Glomerulonephritis is the third leading cause of end-stage kidney disease in the United States. Also known as nephritis and nephrotic syndrome, this disease damages the filtering units of the kidneys called the glomeruli. As the kidney becomes damaged, it is not able to remove wastes and extra fluid from the body. If the damage progresses, the kidneys may eventually stop working altogether, resulting in complete kidney failure.

Causes of Glomerulonephritis include:

  • Focal segmental glomerulosclerosis
  • IgA nephropathy (Berger's disease)
  • Lupus nephritis
  • Membranous glomerulonephritis
  • Mesangial proliferative disorder
  • Nephritis associated with disorders such as amyloidosis, multiple myeloma, or immune disorders, including AIDS

What are the symptoms of Glomerulonephritis?

Glomerulonephritis can be acute or chronic. The acute form develops suddenly. This is usually caused after an infection in your throat, such as strep throat, or an infection on your skin. Other illnesses such as lupus, Goodpasture’s syndrome, Wegener’s disease, and microscopic polyangiitis are also causes. Sometimes, the injury clears up on its own.

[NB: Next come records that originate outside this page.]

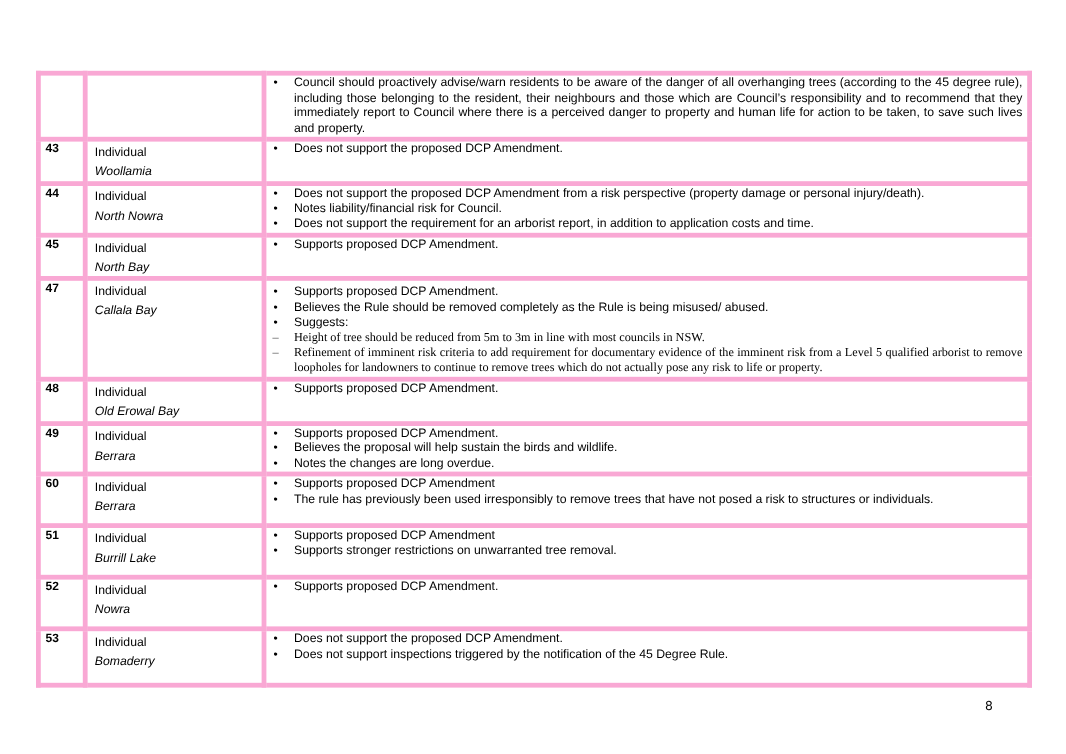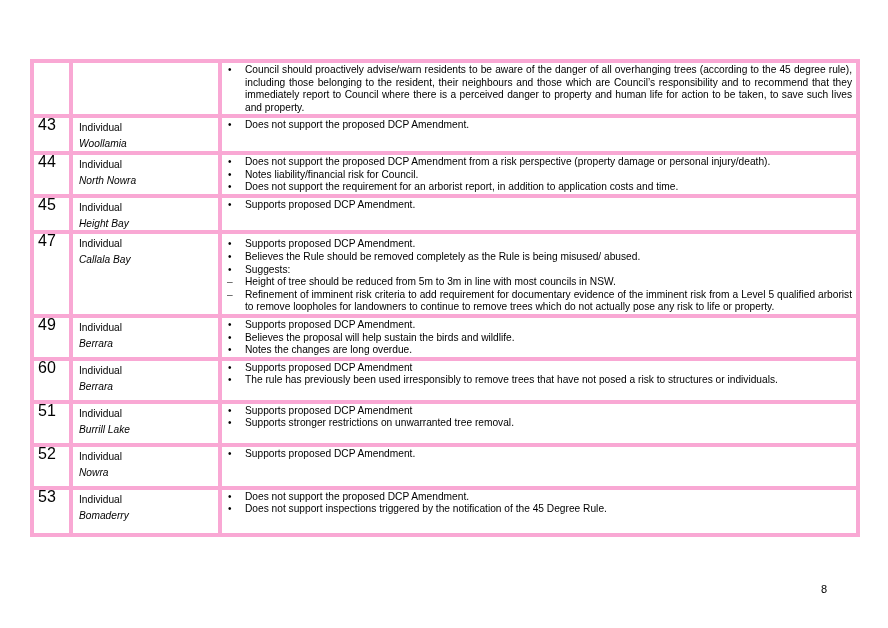"43" td.num { font-size: 16px -> 10px; font-weight: normal -> bold }
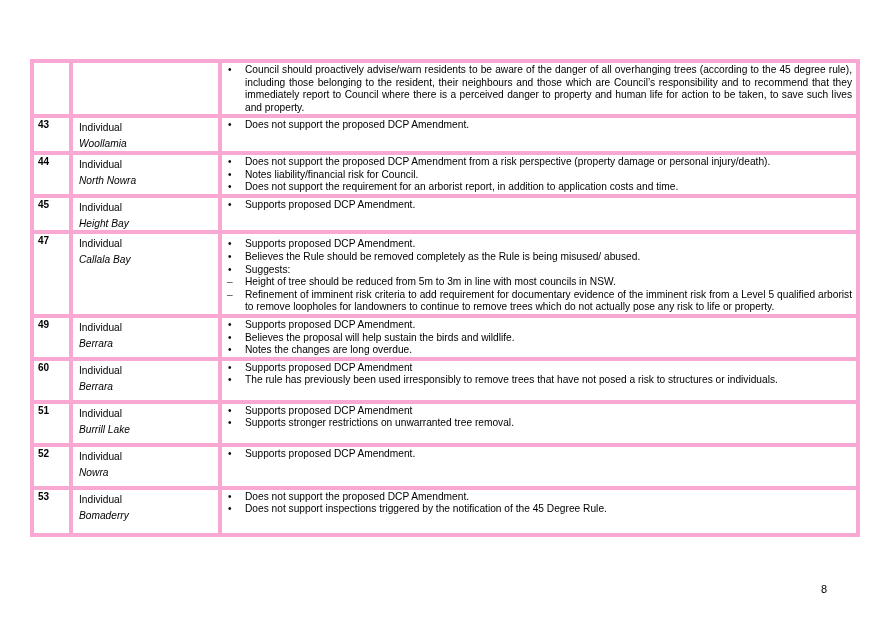"Height Bay" span.loc { text: Height -> North }
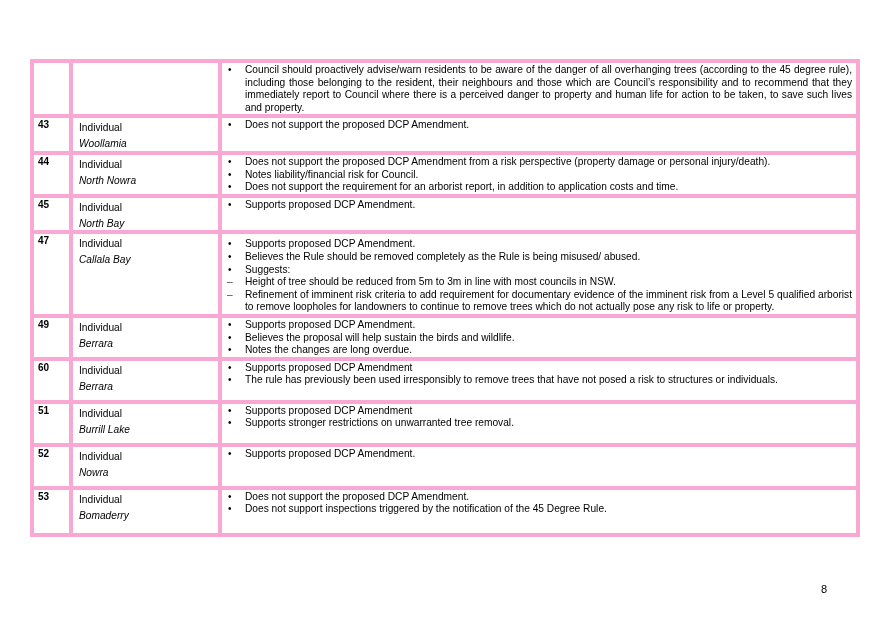"Height of tree should be" ul.dash { font-family: none -> Liberation Serif, serif }
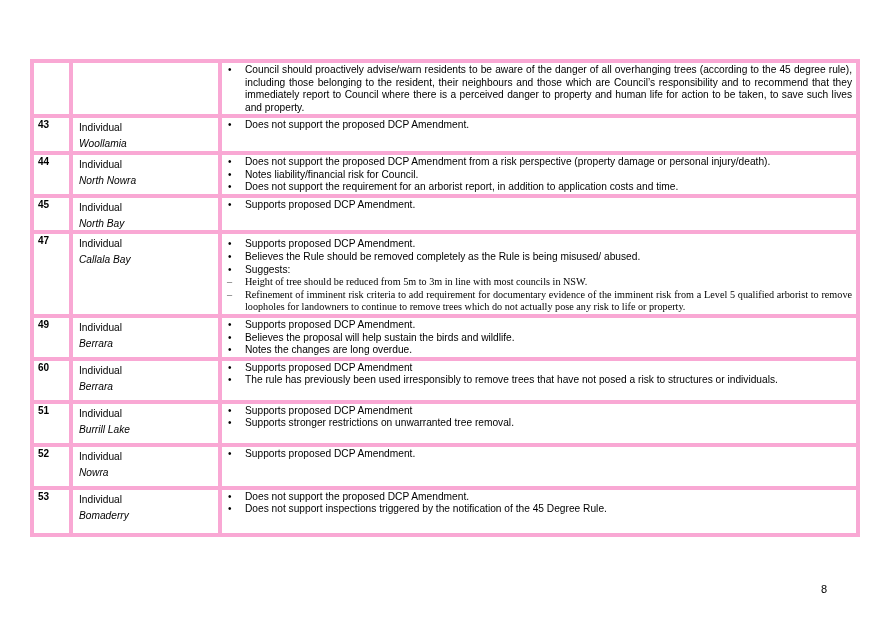"48" tr { html: none -> <tr> <td>48</td> <td> <span>Individual</span> <span>Old Erowal Bay</span> </td> <td> <ul> <li>Supports proposed DCP Amendment.</li> </ul> </td> </tr> }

Other times, your kidneys may stop functioning unless the illness is treated.

The early symptoms of the acute disease are:

  • Morning facial puffiness
  • Blood in your urine (aka hematuria)
  • Urinating less frequently than usual

In addition, your blood pressure may increase and you may have shortness of breath and coughing due to extra fluid in your lungs. If one or more of these symptoms, you should consult your physician.

Chronic Glomerulonephritis may develop over several years. It can often lead to complete kidney failure. Sometimes, the disease is hereditary and is passed down from generation to generation. The cause of chronic Glomerulonephritis is often unknown. Some forms are thought to be caused by problems with the immune system. Sometimes, patients will have an acute attack of the disease and develop the chronic form years later.

Some early signs and symptoms of the chronic form may include:

  • Blood in the urine (hematuria) or foamy urine indicating the presence of protein (proteinuria)
  • High blood pressure
  • Ankle swelling or swelling of the face (edema)
  • Frequent nighttime urination
  • Very bubbly or foamy urine

If chronic Glomerulonephritis persists, it will result in kidney failure. Symptoms of kidney failure include:

  • Lack of appetite
  • Nausea and vomiting
  • Tiredness
  • Difficulty sleeping
  • Dry and itchy skin
  • Nighttime muscle cramps

How is Glomerulonephritis diagnosed?

Early stages of Glomerulonephritis are first diagnosed by signs and symptoms, with the most apparent being protein and blood cells in your urine. Your physician will use urine and blood tests to help determine what type of illness you have and any degree of damage done to your kidneys.

Sometimes, your physician will request a kidney biopsy (aka renal biopsy). With a biopsy, a tiny portion of your kidney is removed with a needle and sent to a laboratory to be examined under a microscope by renal pathologists. This test will help in confirming your physician’s diagnosis and give him/her the information needed for prescribing the proper treatment.

Treatment for Glomerulonephritis

There is no specific treatment for the chronic form of the illness. Glomerulonephritis is treated by decreasing the inflammation of the glomeruli. Medications called corticosteroids (often prednisone or methylprednisilone) are most frequently used to treat this disease. Because these corticosteroids are non-specific anti-inflammatory agents, they can affect other parts of the body. Despite corticosteroids being effective, in many patients high doses for prolonged periods can have significant side affects including: weight gain, hyperglycemia, destruction of bones, easy bruising, and thinning of the skin.

In addition, your doctor may tell you to:

  • Eat less protein, salt and potassium
  • Control your blood pressure
  • Take diuretics (water pills) to treat puffiness and swelling
  • Take calcium supplements

The acute form may go away on its own. Antibiotics are not used to treat acute glomerulonephritis, but are important in treating other forms of disease related to bacterial infection.

How is Glomerulonephritis prevented?

Prevention of acute glomerulonephritis is unknown and will not be until more is known about its causes. Preventing viral infections such as HIV and hepatitis and certain bacterial infections can reduce factors that could lead to this illness.

For patients with chronic glomerulonephritis, it is very important to control your blood pressure. Your doctor or a dietitian trained to work with kidney patients (a renal dietitian) can be very helpful in planning a diet helpful in slowing down the effects of the disease.